» **WHAT TO PRODUCE**: Your output should be the line with "(532, 482) none -> (473, 808) //" and all following lines of the data below, through the end, repeated exactly.

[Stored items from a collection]
════
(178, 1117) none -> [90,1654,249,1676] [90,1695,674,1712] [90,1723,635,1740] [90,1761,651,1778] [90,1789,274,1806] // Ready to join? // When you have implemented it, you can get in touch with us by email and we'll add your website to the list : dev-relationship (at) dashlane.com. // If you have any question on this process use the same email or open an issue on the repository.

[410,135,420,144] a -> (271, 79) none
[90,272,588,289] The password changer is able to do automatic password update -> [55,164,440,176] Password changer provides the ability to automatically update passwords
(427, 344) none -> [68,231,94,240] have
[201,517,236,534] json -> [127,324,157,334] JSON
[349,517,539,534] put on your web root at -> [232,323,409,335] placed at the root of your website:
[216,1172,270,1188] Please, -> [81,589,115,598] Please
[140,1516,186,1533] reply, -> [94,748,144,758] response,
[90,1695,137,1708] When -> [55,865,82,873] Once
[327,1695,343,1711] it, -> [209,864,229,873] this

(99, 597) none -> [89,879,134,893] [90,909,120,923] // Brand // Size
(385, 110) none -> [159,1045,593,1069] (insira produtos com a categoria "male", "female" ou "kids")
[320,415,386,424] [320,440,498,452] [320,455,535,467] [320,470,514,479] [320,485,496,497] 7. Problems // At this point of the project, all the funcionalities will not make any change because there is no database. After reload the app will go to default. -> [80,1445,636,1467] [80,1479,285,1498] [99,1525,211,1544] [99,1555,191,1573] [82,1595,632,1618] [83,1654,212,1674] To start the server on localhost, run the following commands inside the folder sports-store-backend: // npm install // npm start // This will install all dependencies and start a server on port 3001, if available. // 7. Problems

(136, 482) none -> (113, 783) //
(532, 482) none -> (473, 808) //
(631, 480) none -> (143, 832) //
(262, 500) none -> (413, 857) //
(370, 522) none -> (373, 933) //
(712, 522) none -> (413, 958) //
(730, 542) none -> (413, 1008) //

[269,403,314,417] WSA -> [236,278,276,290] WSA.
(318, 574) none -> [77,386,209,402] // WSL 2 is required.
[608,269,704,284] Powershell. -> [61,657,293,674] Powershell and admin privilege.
════
» **OUTPUT OF THE EXERCISE**:
(532, 482) none -> (473, 808) //
(631, 480) none -> (143, 832) //
(262, 500) none -> (413, 857) //
(370, 522) none -> (373, 933) //
(712, 522) none -> (413, 958) //
(730, 542) none -> (413, 1008) //

[269,403,314,417] WSA -> [236,278,276,290] WSA.
(318, 574) none -> [77,386,209,402] // WSL 2 is required.
[608,269,704,284] Powershell. -> [61,657,293,674] Powershell and admin privilege.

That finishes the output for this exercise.